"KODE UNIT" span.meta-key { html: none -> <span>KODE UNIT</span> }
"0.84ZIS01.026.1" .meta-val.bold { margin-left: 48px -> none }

* * *

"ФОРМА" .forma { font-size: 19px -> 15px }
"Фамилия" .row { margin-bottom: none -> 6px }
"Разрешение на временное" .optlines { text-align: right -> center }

---

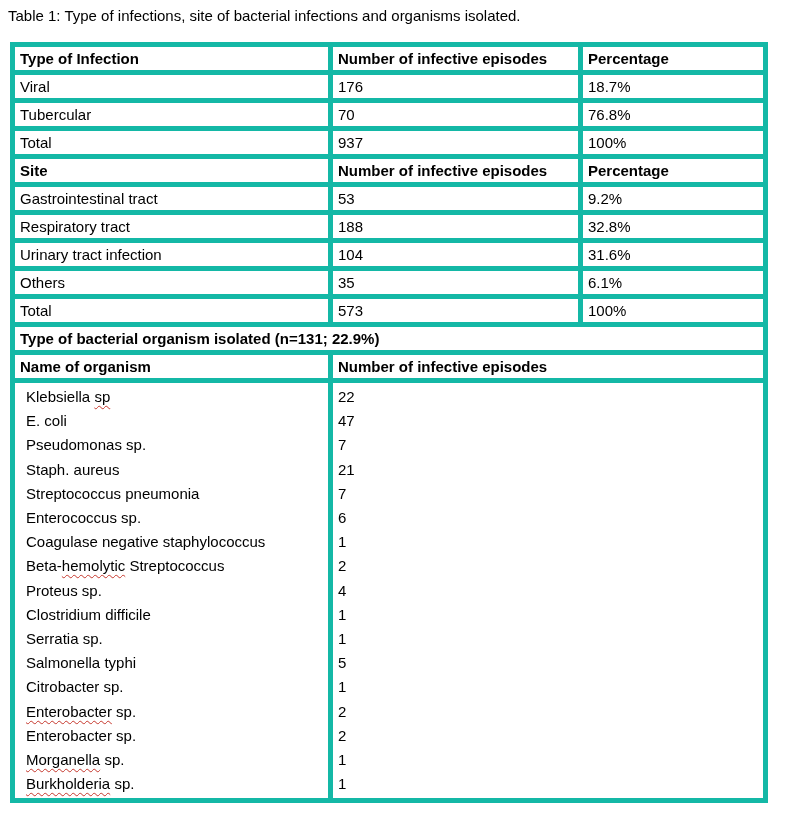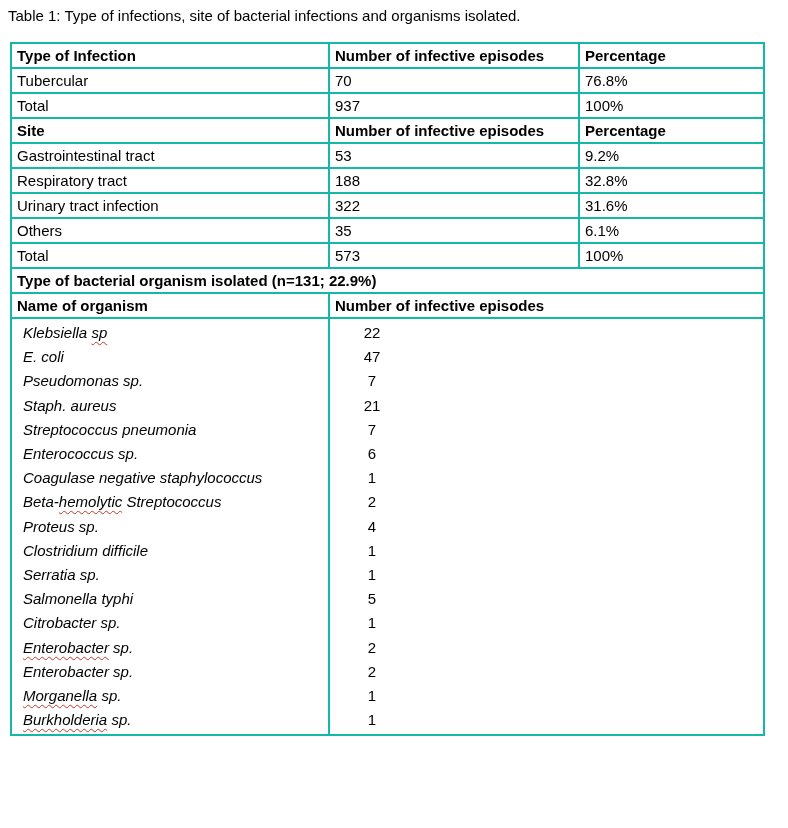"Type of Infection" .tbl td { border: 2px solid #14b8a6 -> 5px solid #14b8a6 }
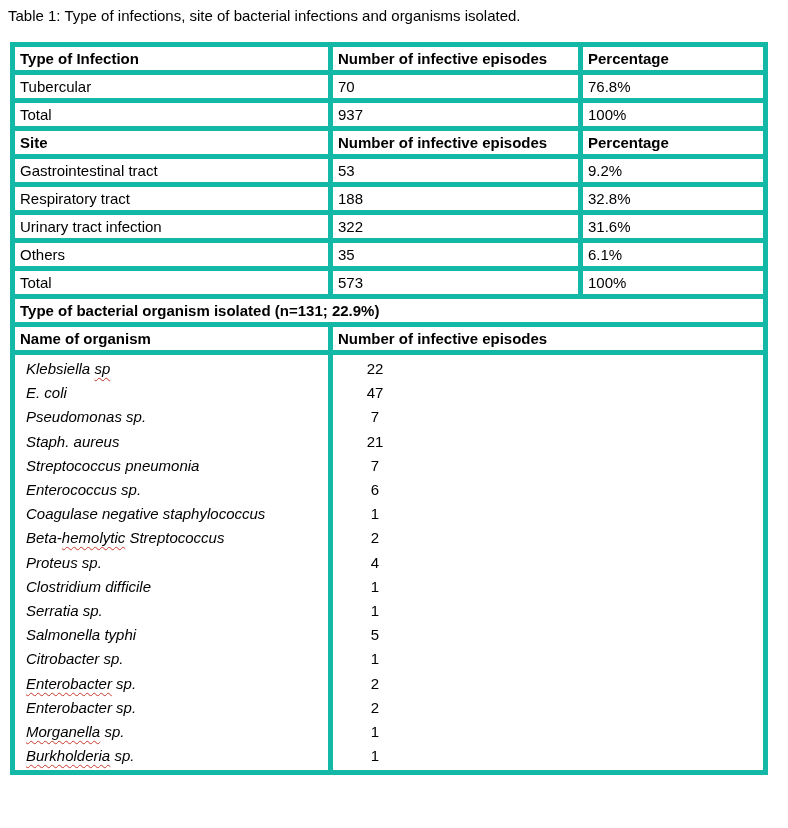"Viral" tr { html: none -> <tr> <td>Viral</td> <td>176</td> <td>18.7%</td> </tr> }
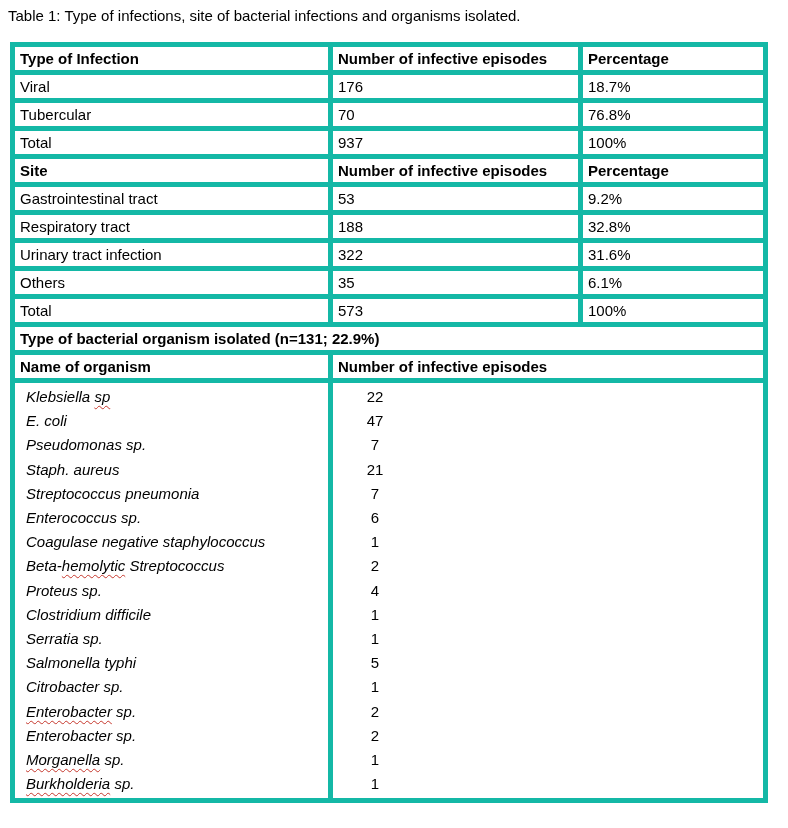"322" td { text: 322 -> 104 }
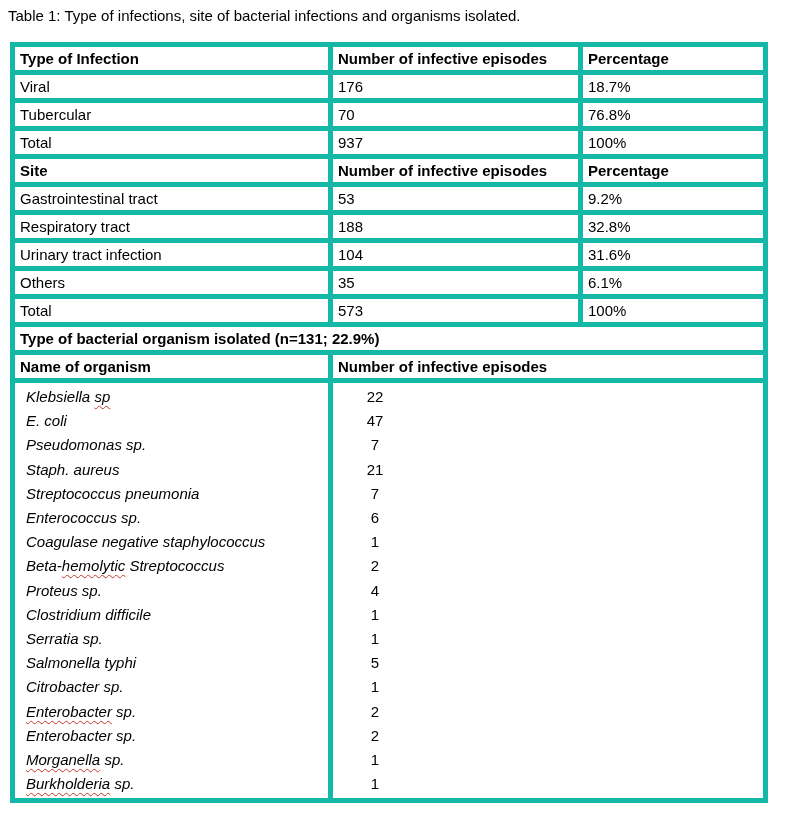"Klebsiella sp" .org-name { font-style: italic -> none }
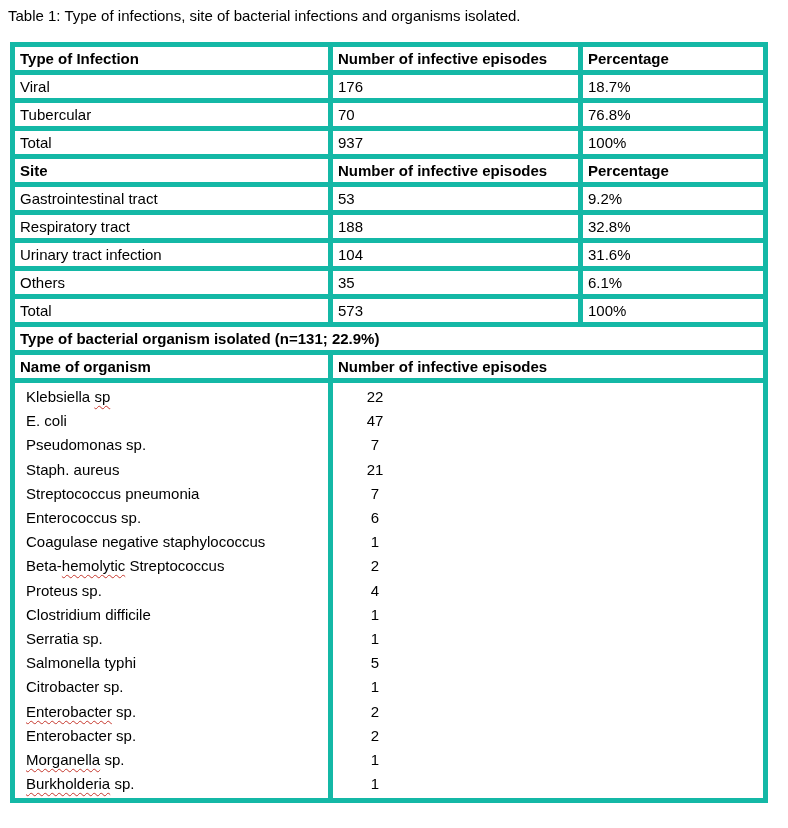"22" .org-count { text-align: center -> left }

* [REQUIRED WORK] What lines above run from the one with "text: 322 ->" to the one with "text-align: center ->"? Give them again exactly, ends included, and leave the pictures out.

* [SOLUTION TO THIS PROBLEM]
"322" td { text: 322 -> 104 }
"Klebsiella sp" .org-name { font-style: italic -> none }
"22" .org-count { text-align: center -> left }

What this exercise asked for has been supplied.